Chus Burés, the Catalan jewelry master, tells us that if you went to visit Carmen Herrera at noon, she would greet you with champagne. If it was in the afternoon, she would take out the bottle of whiskey.

He once asked him: “Is this the secret to your longevity?”

Herrera, a Cuban-American with Santander roots, died last February in New York, just three months before her 107th birthday. She worked as a clandestine artist, in the sense that she was one of the greats of geometric abstraction and modernism, although her recognition did not occur until the 21st century. She did not sell her first well-selling painting, as a star, until she was 89.

Burés (Barcelona, ​​1964) explains that this ostracism, more than unfair, was due to the fact that, in the 1950s, art was completely dominated by men, and then, in the 1970s, the fashion of currents such as pop.

But finally an exhibition at the Whitney in New York brought her out of oblivion and she enjoyed the status of being one of the greats.

The Barcelona artist, who emerged shining in the Madrid of the movement with his jewels, especially with the hairpin from the film Matador that Pedro Almodóvar released in 1986, speaks with true reverence of Herrera, whom he met in 2010 and with the who cooperated.

One of the fruits of that relationship is part of the exhibition of 25 of his jewels (until May 18, 2024), in the library of the Society of the Americas, in Manhattan.

After El Dorado , an exhibition at the New York headquarters of that organization that explores this myth of the city of gold from the pre-Hispanic period to contemporary times, Burés now emerges as a brooch and his Art as ornament , the title of this project in which his collaboration with Latin American artists is reflected.

In addition to Herrera, among those alliances with the master jeweler are Tony Bechara (Puerto Rican), the Argentines Julio Le Parc, César Paternosto, Marie Orensanz, Antonio Asis and Horacio García Rossi, the Brazilians Macaparana and Sérvulo Esmeraldo, or the Cuban Kcho, who , according to Burés, has disappeared from the map of success after selling out to Castroism.

During the tour, he explains each of his pieces of jewelry (bracelets, pendants, necklaces), which he defines as “small sculptures.” Although he trained as an interior designer, a jeweler friend asked him for help and changed his direction. He had always been fascinated by how African tribes used jewelry, because they wore it on one arm or the other, its symbology. He saw that in that field he could unite his passion for design and interest in art. But the trigger was his work with Louise Bourgeois, another artist crowned at a mature age.

This exhibition, he clarifies, is only a brief glimpse of the part of his work that highlights the importance that this collaboration represents for him. This allows him to develop “the most experimental part of his work,” he emphasizes. “It is the field in which I enjoy the most,” he adds.
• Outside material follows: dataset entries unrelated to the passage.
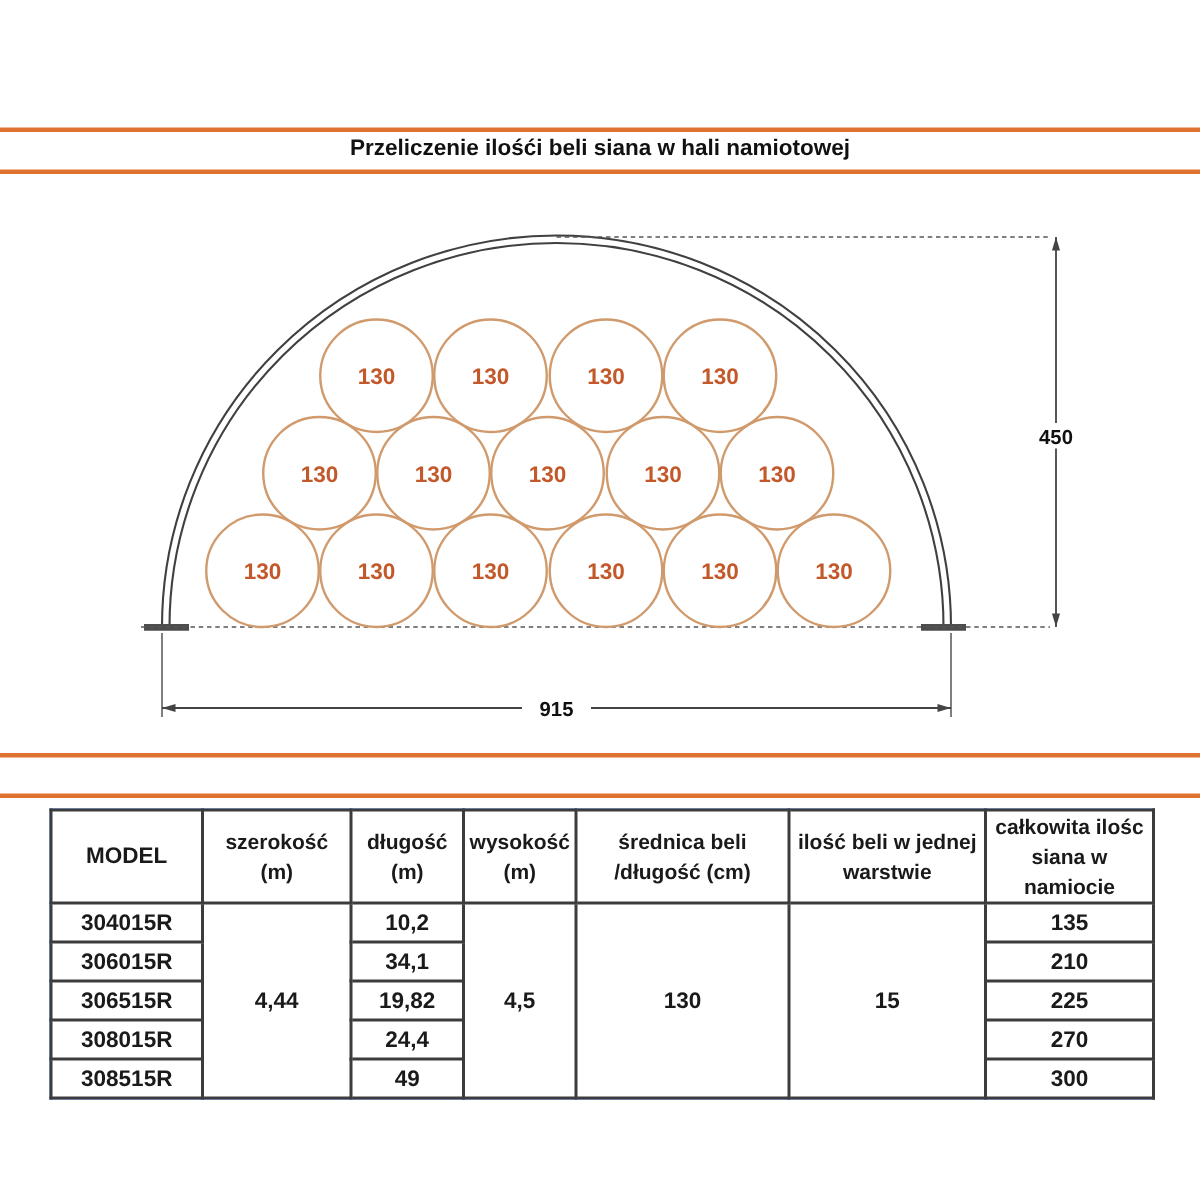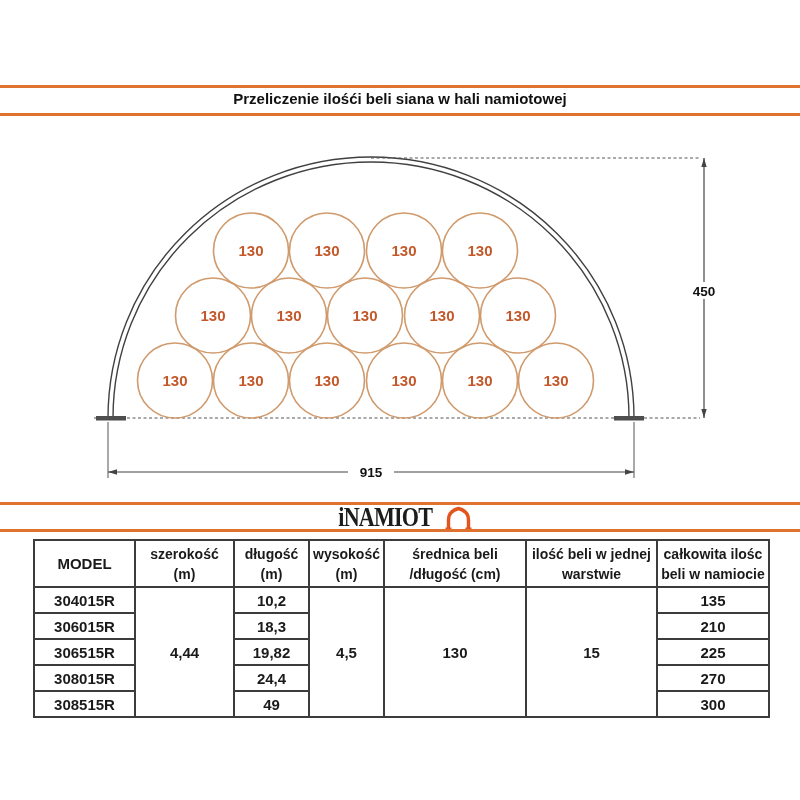"iNAMIOT" div { html: <div> <span>iNAMIOT</span> <svg> <path></path> <path></path> </svg> </div> -> none }
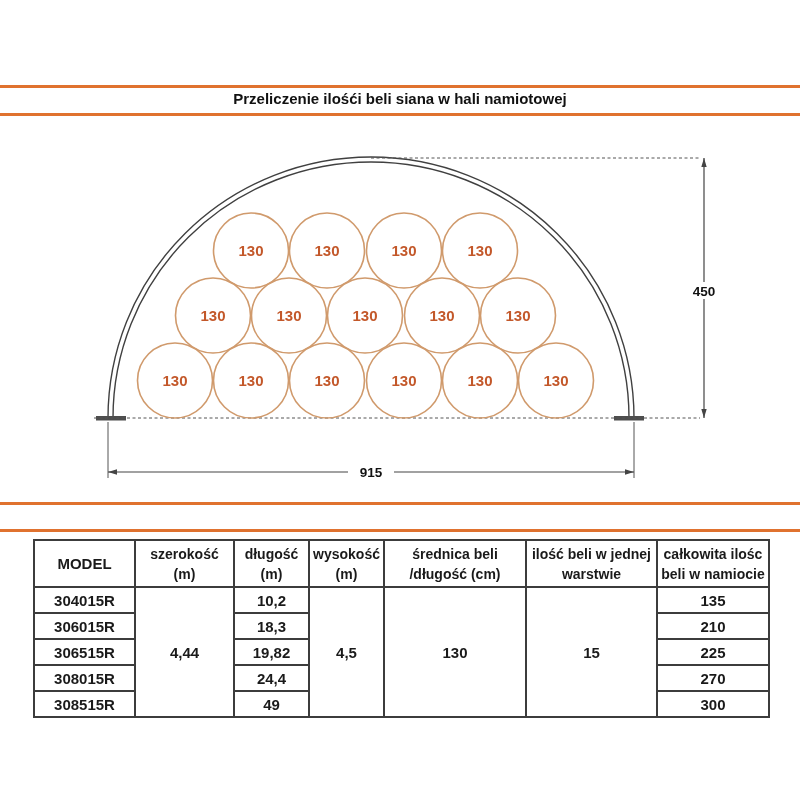"beli w namiocie" div.hline { text: beli -> siana }
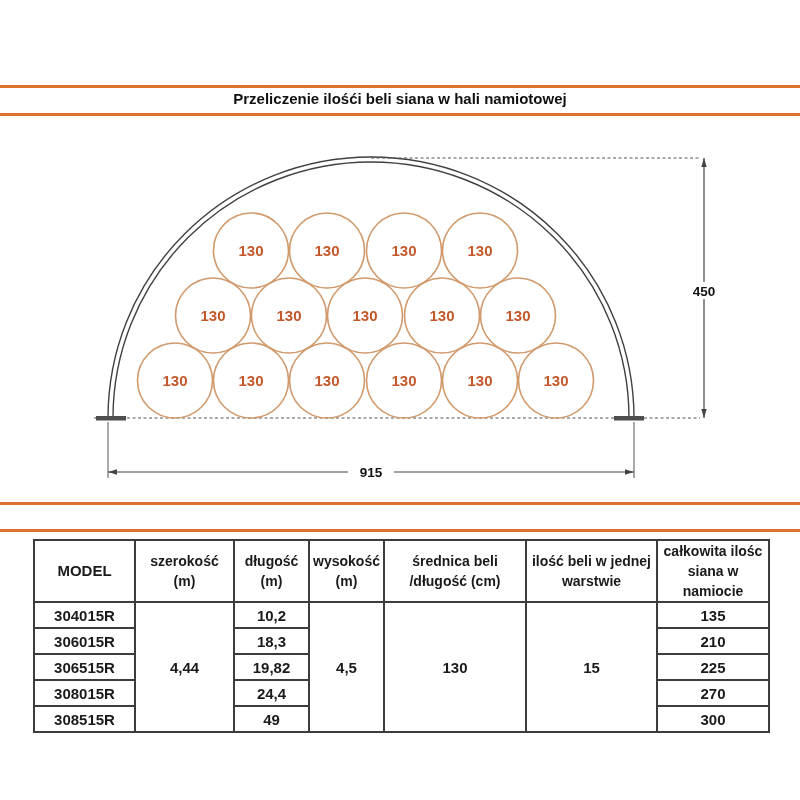"18,3" td.val { text: 18,3 -> 34,1 }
He assures that, if someone comes and gives him a drawing to make a piece of jewelry, “he tells them to go to a workshop,” he remarks.
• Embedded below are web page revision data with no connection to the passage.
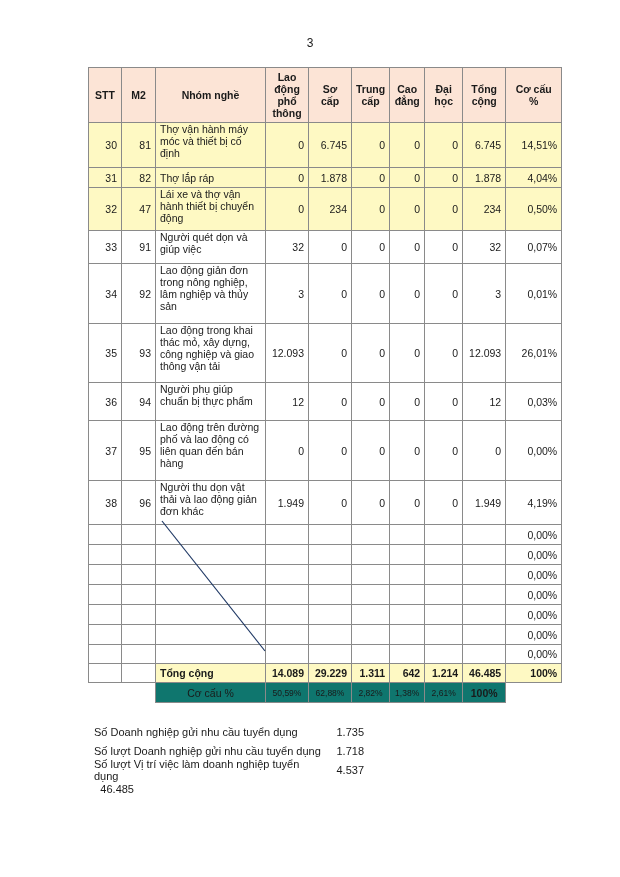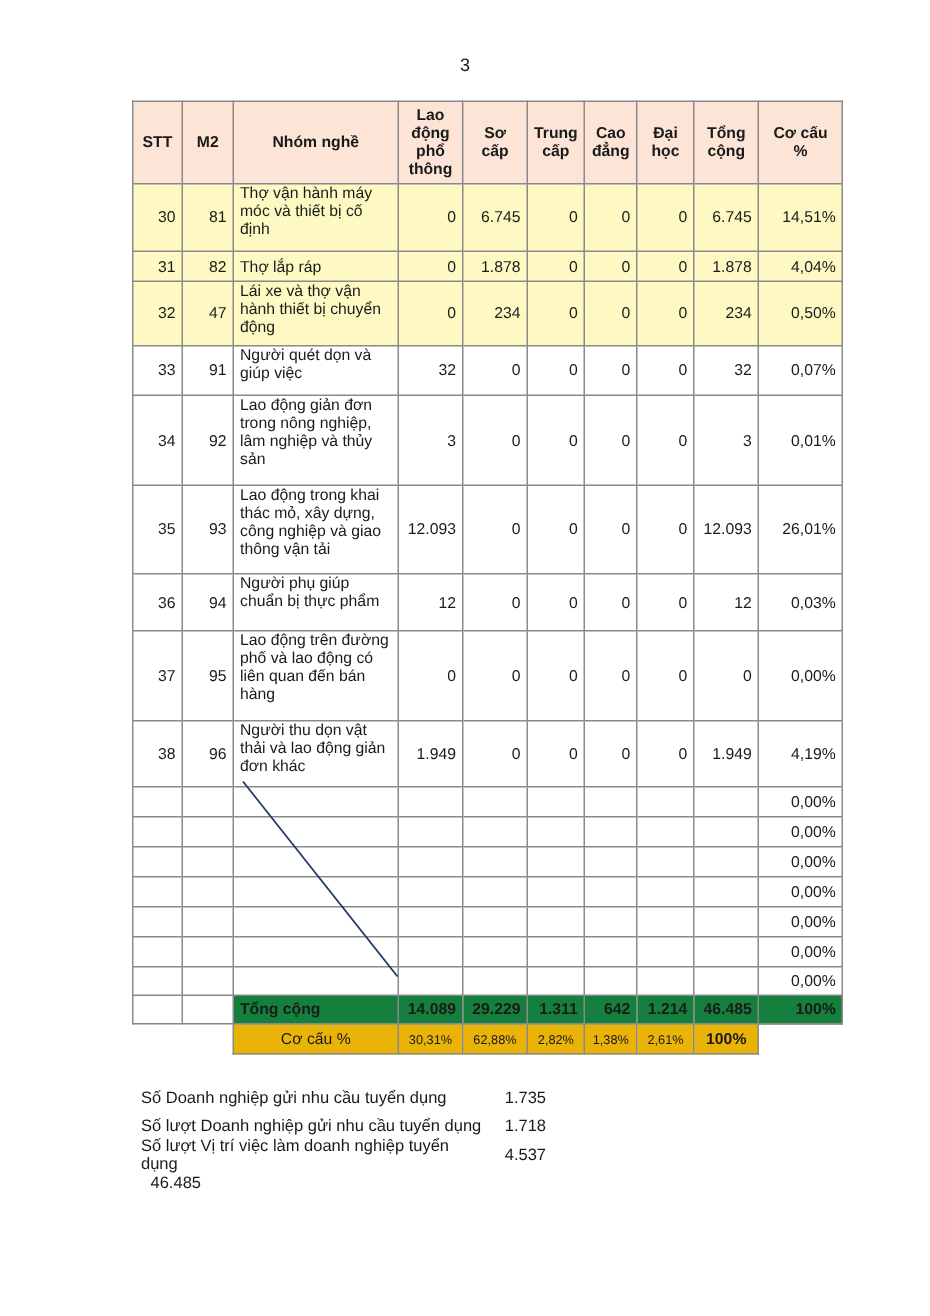"Tổng cộng" tr.total td.sh { background: #15803d -> #fef9c3 }
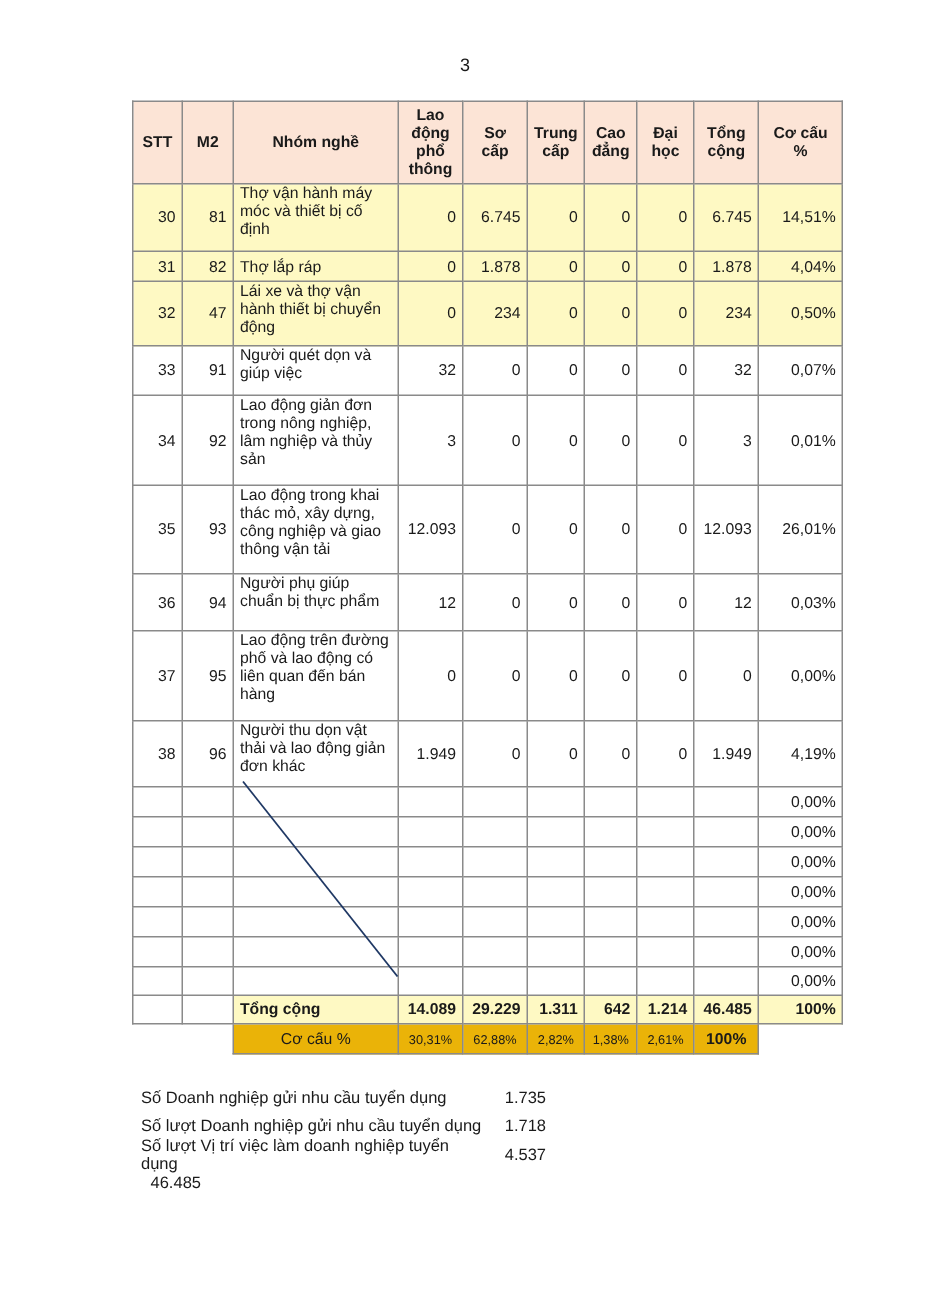"Cơ cấu %" tr.cc td.sh { background: #eab308 -> #0f766e }
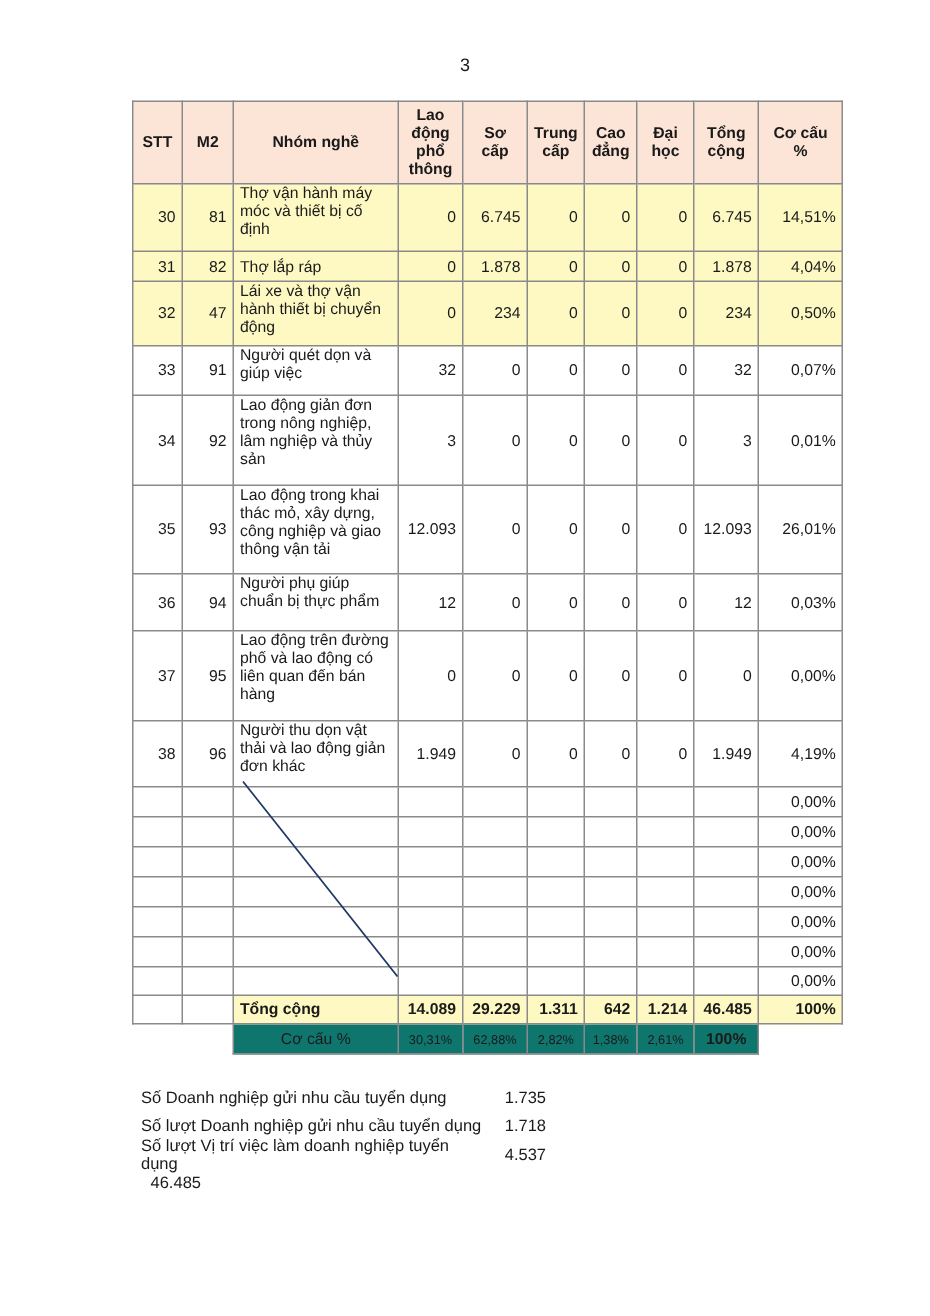"30,31%" td.num { text: 30,31% -> 50,59% }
Because everything about him arises from conversations with those artists and their intention to give a physical form to those dialogues. It is a way to obtain unconventional results and explore avenues of creativity.

He maintains that a designer tends to have a more industrial vision, he has to think “about production, about weight, about whether a piece of jewelry can be worn and is affordable,” he insists. “All these industry parameters don't exist when you work with an artist,” she remarked. “It stimulates me a lot – he clarifies – to develop pieces without those factors, with different dimensions.”